Itemized modification records
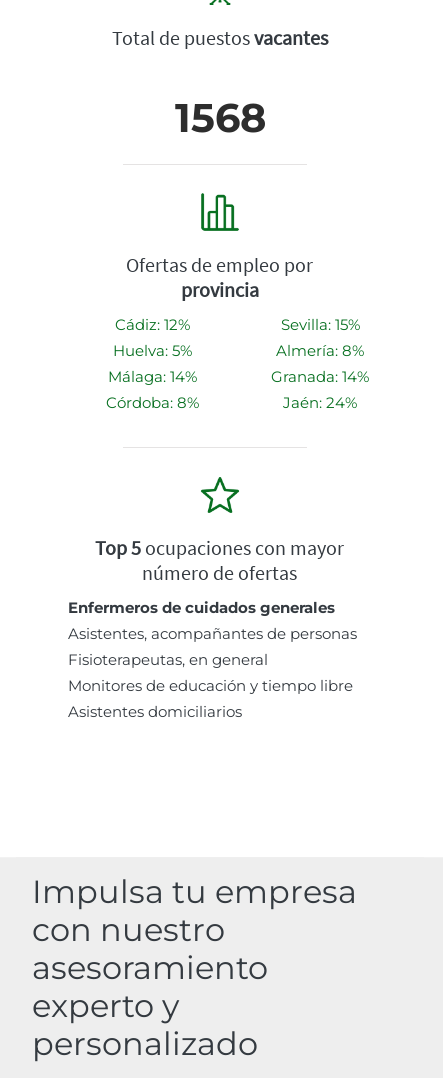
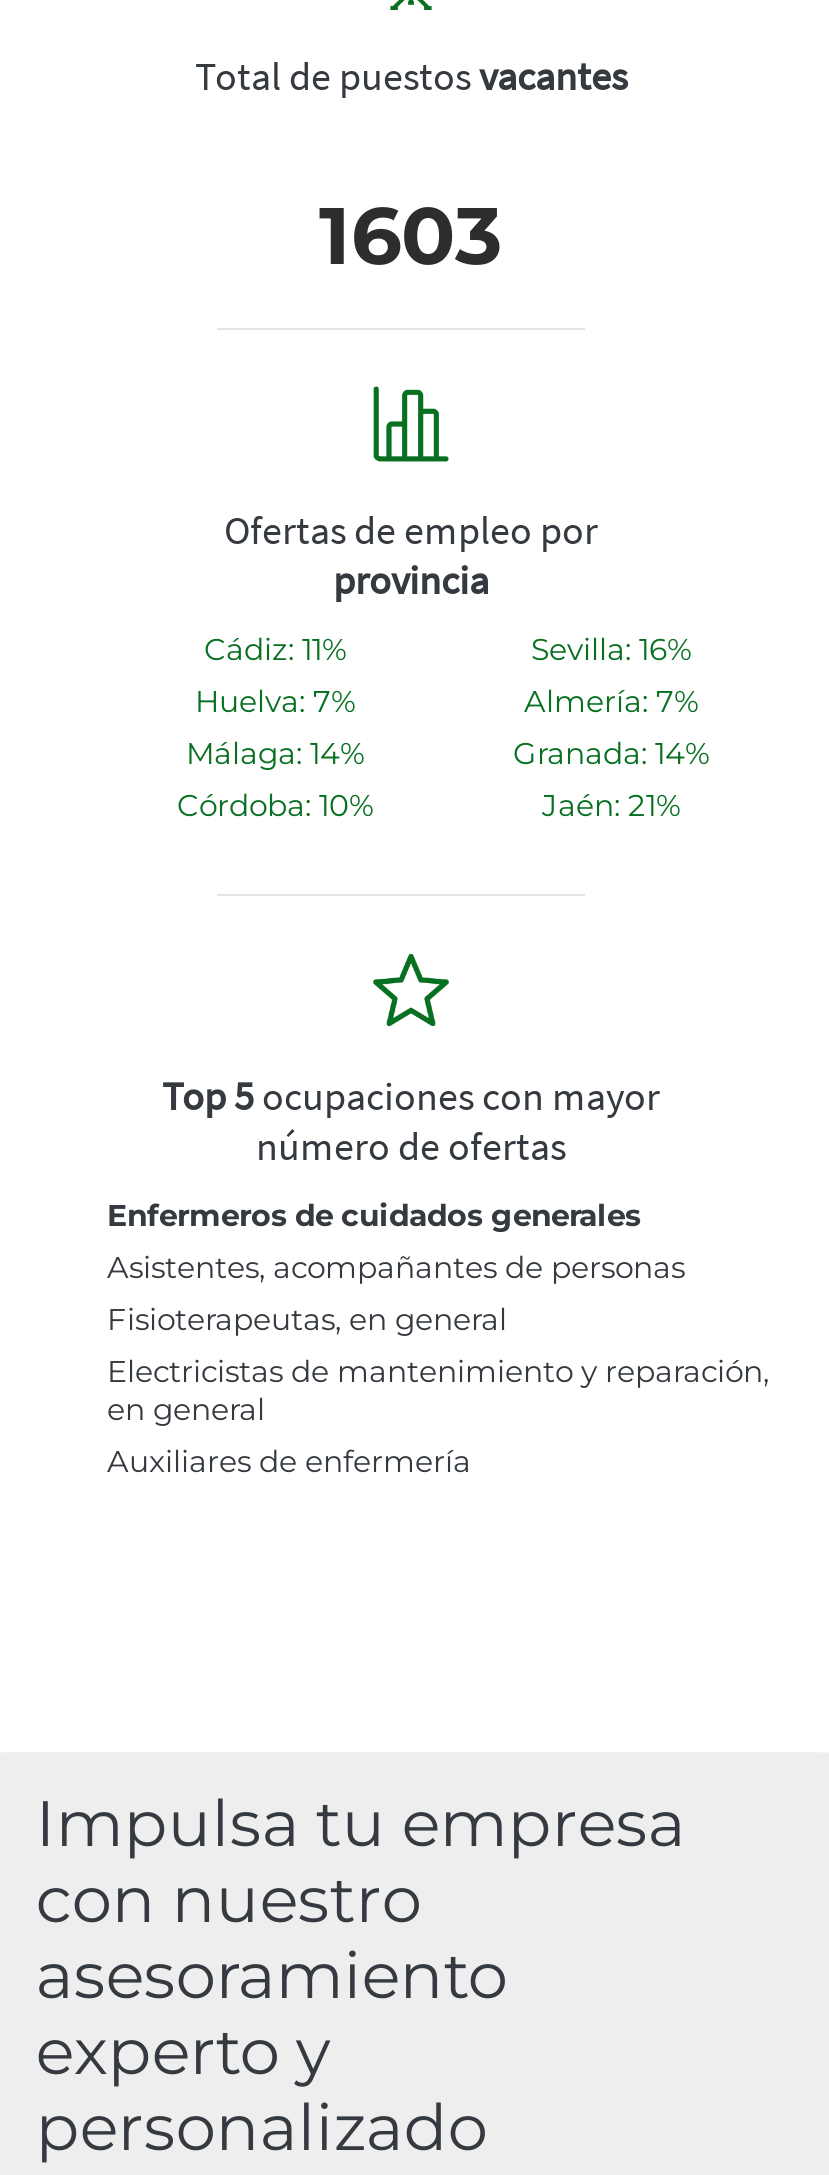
- 1568
+ 1603

- Cádiz: 12%
+ Cádiz: 11%

- Sevilla: 15%
+ Sevilla: 16%

- Huelva: 5%
+ Huelva: 7%

- Almería: 8%
+ Almería: 7%

- Córdoba: 8%
+ Córdoba: 10%

- Jaén: 24%
+ Jaén: 21%

- Monitores de educación y tiempo libre
- Asistentes domiciliarios
+ Electricistas de mantenimiento y reparación,
+ en general
+ Auxiliares de enfermería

EXERCISE DIRECTIONS
Type the entries above out again exactly, with no pictures.

RESULT OF THE EXERCISE
- 1568
+ 1603

- Cádiz: 12%
+ Cádiz: 11%

- Sevilla: 15%
+ Sevilla: 16%

- Huelva: 5%
+ Huelva: 7%

- Almería: 8%
+ Almería: 7%

- Córdoba: 8%
+ Córdoba: 10%

- Jaén: 24%
+ Jaén: 21%

- Monitores de educación y tiempo libre
- Asistentes domiciliarios
+ Electricistas de mantenimiento y reparación,
+ en general
+ Auxiliares de enfermería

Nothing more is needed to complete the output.